The path analysis is a useful parameter to understand more clearly the association among different variables as recorded by simple correlation values. It helps to partition the overall association of particular variables with dependent variable into direct and indirect effects. While dealing with a more complex character like grain yield, it enables the breeder to specifically identify the important component trait of such a nature and differential emphasis can be laid on those characters for selection. Table 3 shows the results of the path analysis for the examined traits. Path coefficient analysis of yield and its component traits revealed that Straw weight (0.42) had the highest positive direct effect on grain yield. The Number of tillers plant-1(0.30) was the second most important character
it showed highest positive direct effect on grain yield [23] reported that indirect selection based on number of productive tillers per plant, harvest index and biomass per plant can be adopted for enhancement of grain yield as it showed positive direct effect on grain yield per plant. The number of tillers plant-1 had negative indirect effect on grain yield via number of panicles (-0.22), similar results were also reported by [24,25]. The traits that have direct affect on grain help to select them directly to enhance the yield.
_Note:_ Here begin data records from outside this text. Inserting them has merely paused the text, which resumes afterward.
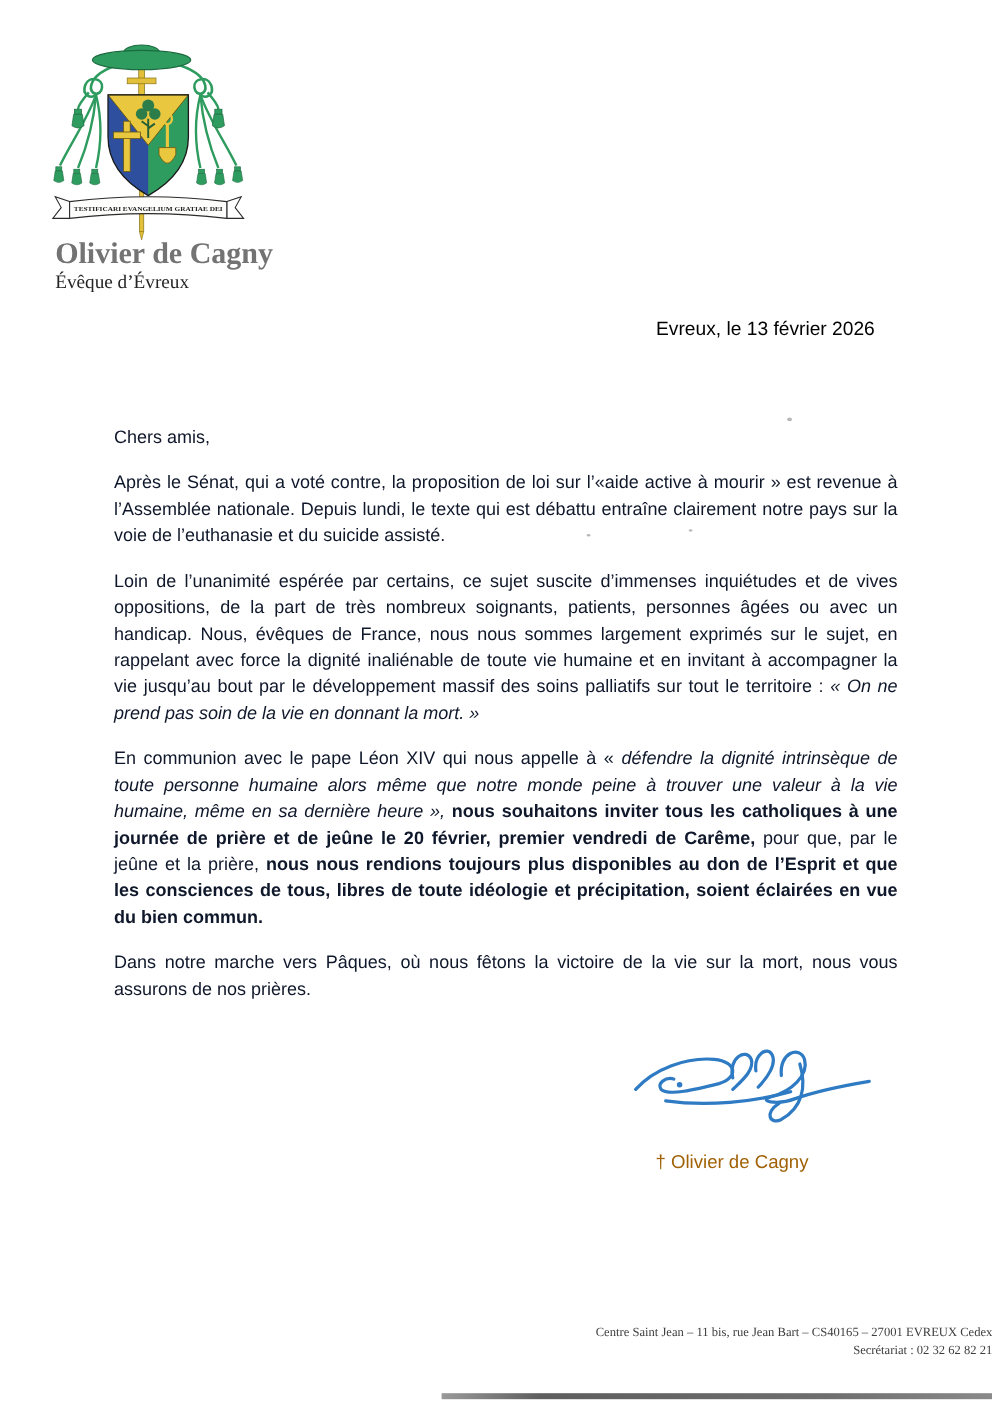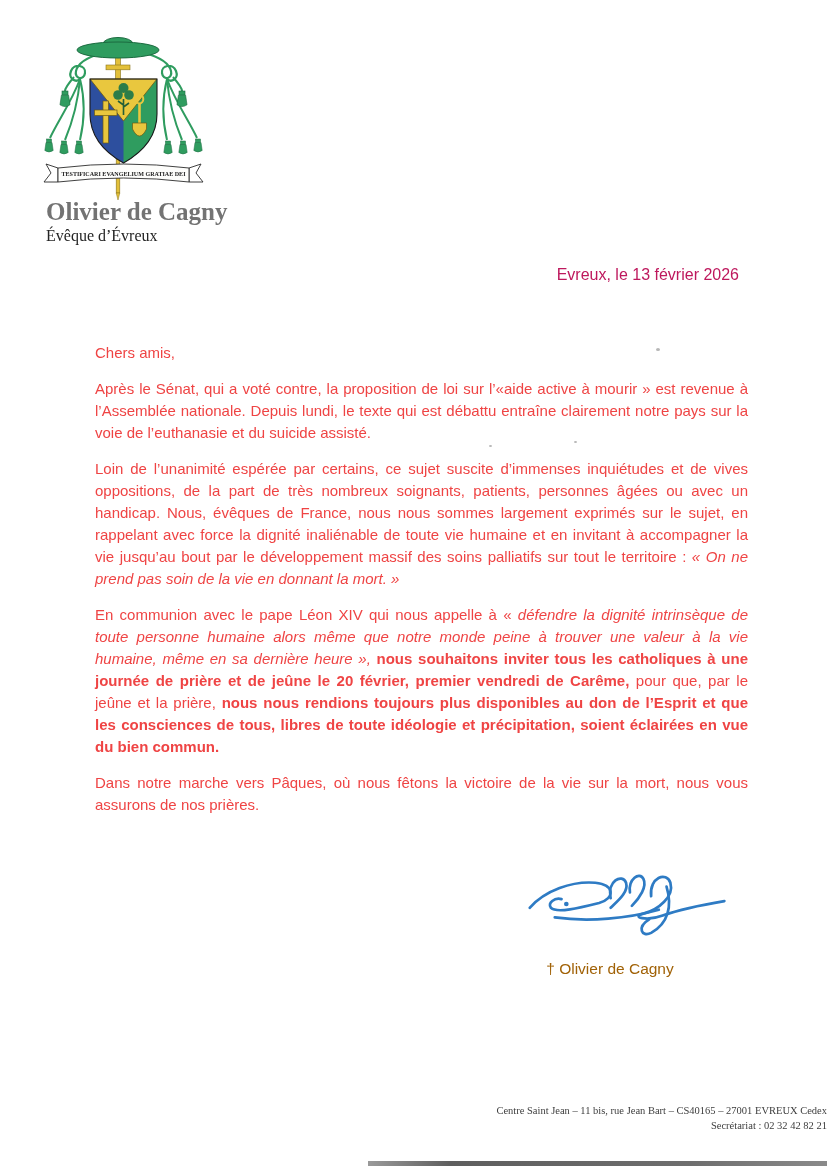--- a/index.html
+++ b/index.html
@@ -5,24 +5,24 @@
   html,body{margin:0;padding:0;background:#ffffff;}
   .page{position:relative;width:827px;height:1169px;background:#ffffff;overflow:hidden;
         font-family:"Liberation Sans",sans-serif;color:#1c1c1c;}
 
   .arms{position:absolute;left:38px;top:10px;width:170px;height:192px;}
 
   .sender{position:absolute;left:46px;top:200px;width:220px;}
   .sender-name{font-family:"Liberation Serif",serif;font-weight:700;font-size:25px;color:#737373;line-height:24px;}
   .sender-title{font-family:"Liberation Serif",serif;font-size:16px;color:#242424;line-height:22px;margin-top:1px;}
 
-  .date{position:absolute;top:266px;right:88px;font-size:16px;color:#be185d;}
+  .date{position:absolute;top:266px;right:98px;font-size:16px;color:#000000;}
 
   .body-text{position:absolute;left:95px;top:338px;width:653px;}
-  .body-text p{margin:4px 0 14px 0;text-align:justify;font-size:15px;line-height:22px;color:#ef4444;}
+  .body-text p{margin:16px 0 14px 0;text-align:justify;font-size:15px;line-height:22px;color:#0f172a;}
   .body-text .b{font-weight:700;}
   .body-text .i{font-style:italic;}
 
   .signature{position:absolute;left:522px;top:862px;width:212px;height:82px;}
 
   .sig-block{position:absolute;left:475px;top:956px;width:270px;text-align:center;
              font-size:15.5px;line-height:26px;color:#a16207;}
 
   .footer{position:absolute;left:0;top:1103px;width:827px;text-align:right;
           font-family:"Liberation Serif",serif;font-size:10.5px;line-height:15px;color:#3d3d3d;}
@@ -135,21 +135,21 @@
       <path d="M34,56 C70,61 110,57 142,48"></path>
     </g>
   </svg>
 
   <div class="sig-block">
     <div>† Olivier de Cagny</div>
   </div>
 
   <div class="footer">
     <div>Centre Saint Jean – 11 bis, rue Jean Bart – CS40165 – 27001 EVREUX Cedex</div>
-    <div>Secrétariat : 02 32 42 82 21</div>
+    <div>Secrétariat : 02 32 62 82 21</div>
   </div>
 
   <div class="scan-bar"></div>
   <span class="speck s1"></span>
   <span class="speck s2"></span>
   <span class="speck s3"></span>
 
 </div>
 
 </body></html>

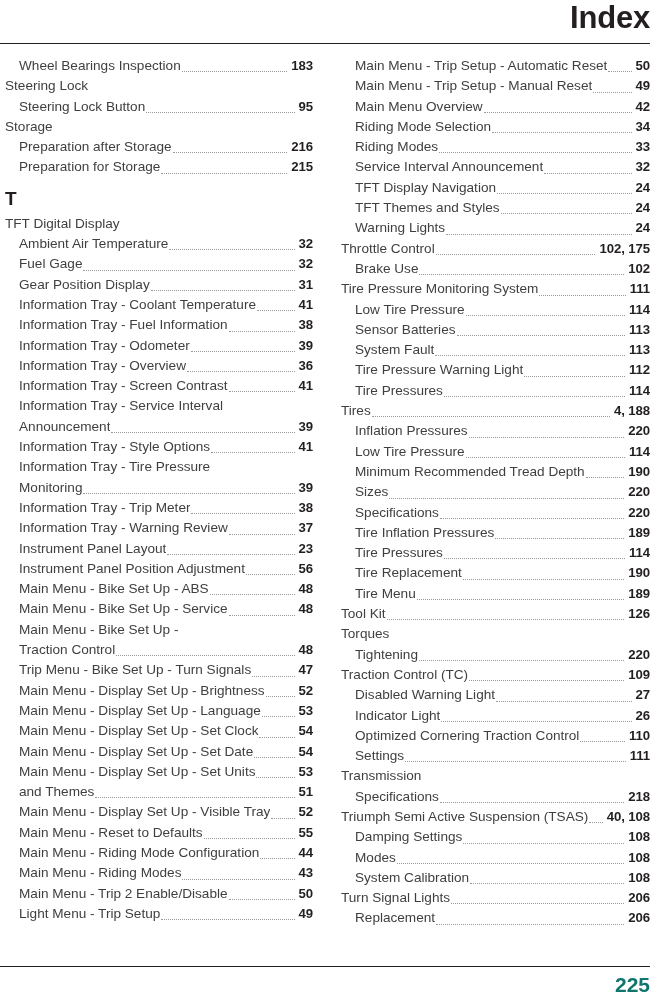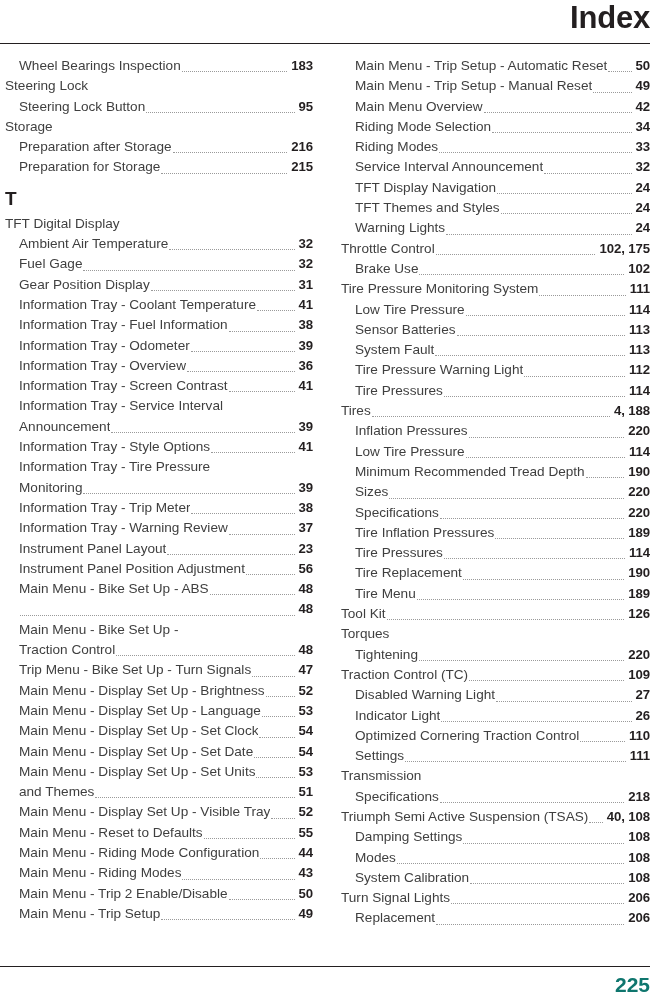--- a/index.html
+++ b/index.html
@@ -264,20 +264,21 @@
           <span class="label">Instrument Panel Position Adjustment</span>
           <span class="leader"></span>
           <span class="pageno">56</span>
         </div>
         <div class="entry lvl1">
           <span class="label">Main Menu - Bike Set Up - ABS</span>
           <span class="leader"></span>
           <span class="pageno">48</span>
         </div>
         <div class="entry lvl1">
+          <span class="label">Main Menu - Bike Set Up - Service</span>
           <span class="leader"></span>
           <span class="pageno">48</span>
         </div>
         <div class="entry wrap lvl1">
           <span class="line1">Main Menu - Bike Set Up -</span>
           <div class="line2row">
             <span class="label">Traction Control</span>
             <span class="leader"></span>
             <span class="pageno">48</span>
           </div>
@@ -338,21 +339,21 @@
           <span class="label">Main Menu - Riding Modes</span>
           <span class="leader"></span>
           <span class="pageno">43</span>
         </div>
         <div class="entry lvl1">
           <span class="label">Main Menu - Trip 2 Enable/Disable</span>
           <span class="leader"></span>
           <span class="pageno">50</span>
         </div>
         <div class="entry lvl1">
-          <span class="label">Main Menu - Trip Setup</span>
+          <span class="label">Light Menu - Trip Setup</span>
           <span class="leader"></span>
           <span class="pageno">49</span>
         </div>
       </div>
     <div class="col col-right" id="col-right">
         <div class="entry lvl1">
           <span class="label">Main Menu - Trip Setup - Automatic Reset</span>
           <span class="leader"></span>
           <span class="pageno">50</span>
         </div>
The lower residual effect indicated that different characters other than the characters considered in this study influence the grain yield considerably (Table 3 and Figure 1).
Conclusion
An overall consideration of the results revealed that grain yield plant-1 could be improved through selection for traits number of tillers, number of panicles, grain length and straw weight which were positively correlated with grain yield plant-1. High heritability estimates for all the characters except for panicle excretion and straw weight revealed that selection for these characters will have to be carried in advance segregating generations.
Acknowledgements
We express the opportunity to thank various funding agencies including DBT, New Delhi, NICRA, Hyderabad, India for carrying this work at University of Agricultural Sciences, GKVK, Bangalore, India.